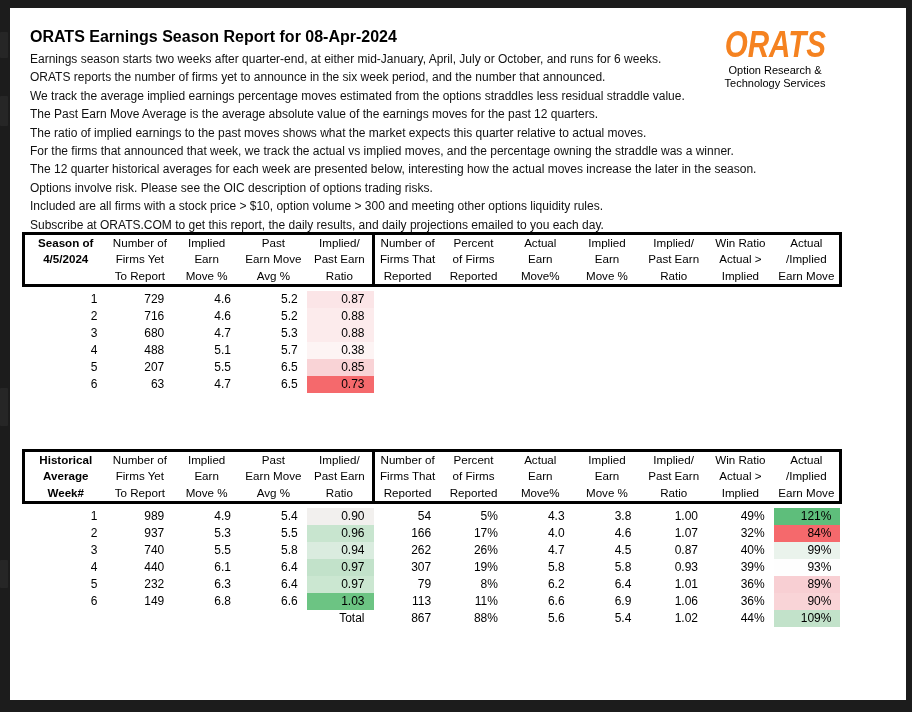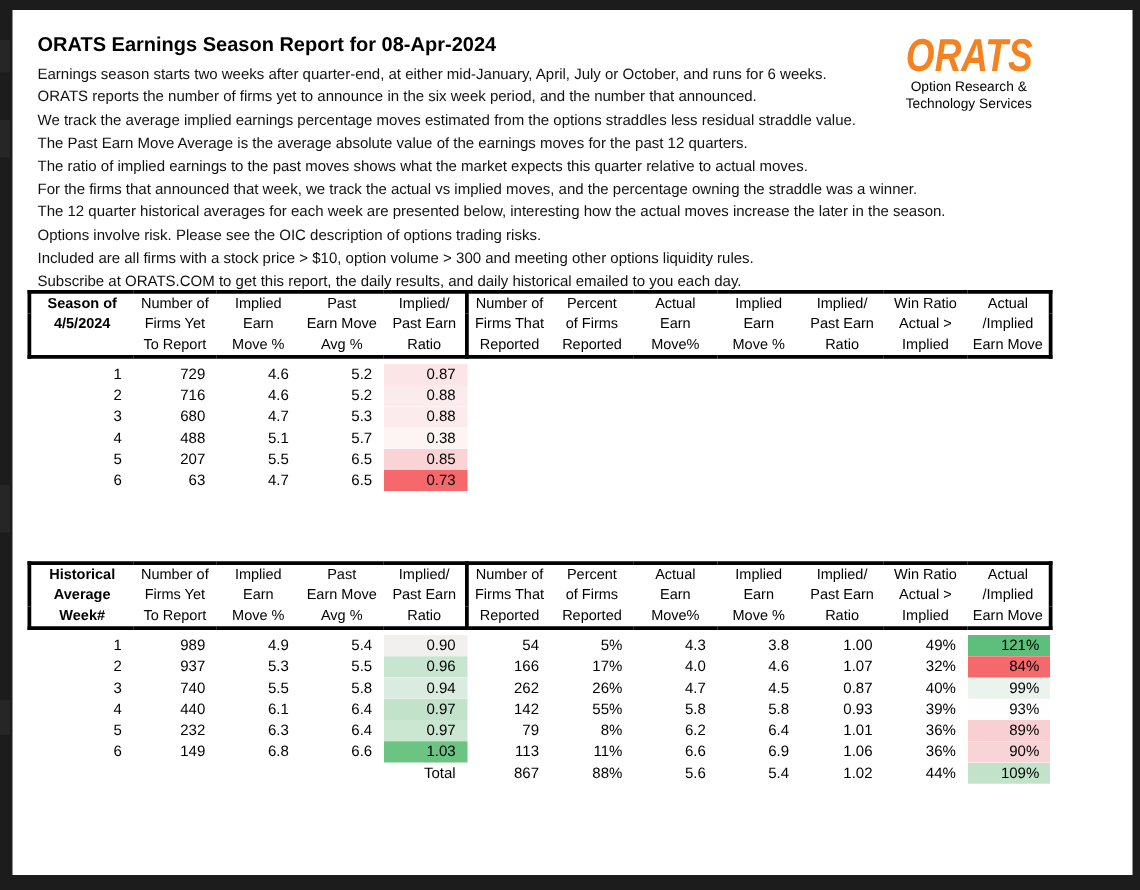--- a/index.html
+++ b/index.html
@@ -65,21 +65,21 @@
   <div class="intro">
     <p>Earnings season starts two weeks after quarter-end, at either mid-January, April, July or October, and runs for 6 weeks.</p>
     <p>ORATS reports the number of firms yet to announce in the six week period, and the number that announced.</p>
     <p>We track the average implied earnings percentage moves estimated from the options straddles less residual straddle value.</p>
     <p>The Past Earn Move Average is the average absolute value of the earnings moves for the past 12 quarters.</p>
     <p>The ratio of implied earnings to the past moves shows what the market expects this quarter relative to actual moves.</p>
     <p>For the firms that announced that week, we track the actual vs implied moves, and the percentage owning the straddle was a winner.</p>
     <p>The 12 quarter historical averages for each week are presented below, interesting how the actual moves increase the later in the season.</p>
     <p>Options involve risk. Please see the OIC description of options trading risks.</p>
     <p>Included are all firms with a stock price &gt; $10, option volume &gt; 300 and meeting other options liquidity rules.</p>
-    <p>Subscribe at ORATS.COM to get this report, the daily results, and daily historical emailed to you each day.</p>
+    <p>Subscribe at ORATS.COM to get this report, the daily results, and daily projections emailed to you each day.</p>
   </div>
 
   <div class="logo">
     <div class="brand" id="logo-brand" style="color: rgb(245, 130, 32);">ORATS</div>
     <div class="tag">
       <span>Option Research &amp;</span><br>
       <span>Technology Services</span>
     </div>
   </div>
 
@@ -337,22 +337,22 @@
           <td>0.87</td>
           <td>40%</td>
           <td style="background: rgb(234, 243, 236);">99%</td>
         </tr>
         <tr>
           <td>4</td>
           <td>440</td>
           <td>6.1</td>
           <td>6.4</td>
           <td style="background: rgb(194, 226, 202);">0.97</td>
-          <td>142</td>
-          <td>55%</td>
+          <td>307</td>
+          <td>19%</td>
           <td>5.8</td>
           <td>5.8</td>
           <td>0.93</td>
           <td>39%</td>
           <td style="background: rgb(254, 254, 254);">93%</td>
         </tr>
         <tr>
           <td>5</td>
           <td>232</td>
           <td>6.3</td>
____
* **Work instruction**
Transcribe every entry word for word, but omit the pictures.

* **Response to the exercise**
--- a/index.html
+++ b/index.html
@@ -65,21 +65,21 @@
   <div class="intro">
     <p>Earnings season starts two weeks after quarter-end, at either mid-January, April, July or October, and runs for 6 weeks.</p>
     <p>ORATS reports the number of firms yet to announce in the six week period, and the number that announced.</p>
     <p>We track the average implied earnings percentage moves estimated from the options straddles less residual straddle value.</p>
     <p>The Past Earn Move Average is the average absolute value of the earnings moves for the past 12 quarters.</p>
     <p>The ratio of implied earnings to the past moves shows what the market expects this quarter relative to actual moves.</p>
     <p>For the firms that announced that week, we track the actual vs implied moves, and the percentage owning the straddle was a winner.</p>
     <p>The 12 quarter historical averages for each week are presented below, interesting how the actual moves increase the later in the season.</p>
     <p>Options involve risk. Please see the OIC description of options trading risks.</p>
     <p>Included are all firms with a stock price &gt; $10, option volume &gt; 300 and meeting other options liquidity rules.</p>
-    <p>Subscribe at ORATS.COM to get this report, the daily results, and daily historical emailed to you each day.</p>
+    <p>Subscribe at ORATS.COM to get this report, the daily results, and daily projections emailed to you each day.</p>
   </div>
 
   <div class="logo">
     <div class="brand" id="logo-brand" style="color: rgb(245, 130, 32);">ORATS</div>
     <div class="tag">
       <span>Option Research &amp;</span><br>
       <span>Technology Services</span>
     </div>
   </div>
 
@@ -337,22 +337,22 @@
           <td>0.87</td>
           <td>40%</td>
           <td style="background: rgb(234, 243, 236);">99%</td>
         </tr>
         <tr>
           <td>4</td>
           <td>440</td>
           <td>6.1</td>
           <td>6.4</td>
           <td style="background: rgb(194, 226, 202);">0.97</td>
-          <td>142</td>
-          <td>55%</td>
+          <td>307</td>
+          <td>19%</td>
           <td>5.8</td>
           <td>5.8</td>
           <td>0.93</td>
           <td>39%</td>
           <td style="background: rgb(254, 254, 254);">93%</td>
         </tr>
         <tr>
           <td>5</td>
           <td>232</td>
           <td>6.3</td>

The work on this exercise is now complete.